Получив условный сигнал, Сергей открыл дверь мужского туалета.

– Господи, что у тебя здесь делается, батя? – Возмущенно спросил у швейцара, служившего также гардеробщиком.

– Опять заблевали кафель! – Заранее возмутился швейцар, выползая из гардероба.

Когда он приблизился к туалету, Путилин втолкнул его в кабинку и защелкнул снаружи задвижку. Потом закрыл входную дверь на щеколду.

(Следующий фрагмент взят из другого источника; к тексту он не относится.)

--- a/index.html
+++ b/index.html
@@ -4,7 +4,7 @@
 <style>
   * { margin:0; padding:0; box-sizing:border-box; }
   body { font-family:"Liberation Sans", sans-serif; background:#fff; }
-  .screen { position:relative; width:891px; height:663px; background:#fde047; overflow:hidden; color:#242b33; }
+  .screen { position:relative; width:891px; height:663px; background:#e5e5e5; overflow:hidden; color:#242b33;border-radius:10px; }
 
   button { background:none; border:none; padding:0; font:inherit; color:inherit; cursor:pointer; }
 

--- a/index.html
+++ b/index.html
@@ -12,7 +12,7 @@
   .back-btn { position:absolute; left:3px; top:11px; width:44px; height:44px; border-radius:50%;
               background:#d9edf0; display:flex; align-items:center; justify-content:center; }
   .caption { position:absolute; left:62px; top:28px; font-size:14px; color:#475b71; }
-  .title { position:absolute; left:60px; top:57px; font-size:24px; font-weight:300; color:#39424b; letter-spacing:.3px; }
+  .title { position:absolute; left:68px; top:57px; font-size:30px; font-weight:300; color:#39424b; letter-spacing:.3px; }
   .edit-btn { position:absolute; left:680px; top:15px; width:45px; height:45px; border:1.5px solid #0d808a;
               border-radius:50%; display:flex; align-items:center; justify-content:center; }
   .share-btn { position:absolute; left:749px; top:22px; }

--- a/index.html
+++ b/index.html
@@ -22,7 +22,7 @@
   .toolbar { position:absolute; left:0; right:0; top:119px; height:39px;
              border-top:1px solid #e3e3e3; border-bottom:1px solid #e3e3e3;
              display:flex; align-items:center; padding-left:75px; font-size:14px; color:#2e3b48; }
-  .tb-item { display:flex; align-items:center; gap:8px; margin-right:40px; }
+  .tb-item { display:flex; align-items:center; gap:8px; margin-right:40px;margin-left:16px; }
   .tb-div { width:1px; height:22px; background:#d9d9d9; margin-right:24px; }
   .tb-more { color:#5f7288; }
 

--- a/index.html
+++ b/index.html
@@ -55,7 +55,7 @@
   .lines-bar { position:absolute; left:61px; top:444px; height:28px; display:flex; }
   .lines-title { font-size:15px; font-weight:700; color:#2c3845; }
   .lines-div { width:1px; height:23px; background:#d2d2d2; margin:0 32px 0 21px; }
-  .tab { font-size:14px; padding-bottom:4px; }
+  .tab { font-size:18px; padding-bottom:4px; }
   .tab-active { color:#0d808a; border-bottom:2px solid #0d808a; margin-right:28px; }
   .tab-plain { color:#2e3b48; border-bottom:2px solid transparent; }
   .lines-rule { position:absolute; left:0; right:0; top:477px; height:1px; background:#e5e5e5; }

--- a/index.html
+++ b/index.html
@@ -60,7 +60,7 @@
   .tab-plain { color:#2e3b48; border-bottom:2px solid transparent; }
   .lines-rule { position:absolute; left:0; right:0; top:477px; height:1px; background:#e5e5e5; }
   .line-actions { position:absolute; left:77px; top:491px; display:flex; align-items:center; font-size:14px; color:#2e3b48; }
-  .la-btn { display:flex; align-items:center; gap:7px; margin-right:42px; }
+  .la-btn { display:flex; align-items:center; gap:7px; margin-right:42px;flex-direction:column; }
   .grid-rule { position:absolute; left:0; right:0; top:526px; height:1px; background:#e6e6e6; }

Павлик же подошел к столику, на который указал бармен. Юра Гроб сидел с двумя красавицами – беленькой и черненькой, и потягивал с ними шампанское.

– Слушай, тебя зовут, – постучал его по плечу Павлик.

– Отзынь, чучело, – бросил через плечо Юра Гроб.

– Ты – Юра Гроб?

– Допустим! – Юра поднял глаза к потолку, показывая подружкам, как его забодали просители.

Те понимающе захихикали.

– Тебя Артур в фойе ждет.

– Не дадут культурно отдохнуть, киски, – пожаловался красавицам Юра, и – Павлику: – Веди, Сусанин!

Увидев в холле Сергея, Юра попятился было назад, но Павлик надежно прикрывал дверь. Предпринять же что-либо Юра не успел, поскольку удар Путилина согнул его пополам.

– Узнал, козлик?

Юра Гроб прохрипел что-то в ответ и, шагнув в сторону, вытащил из заднего кармана нож. Нажал на кнопку – вылетело лезвие.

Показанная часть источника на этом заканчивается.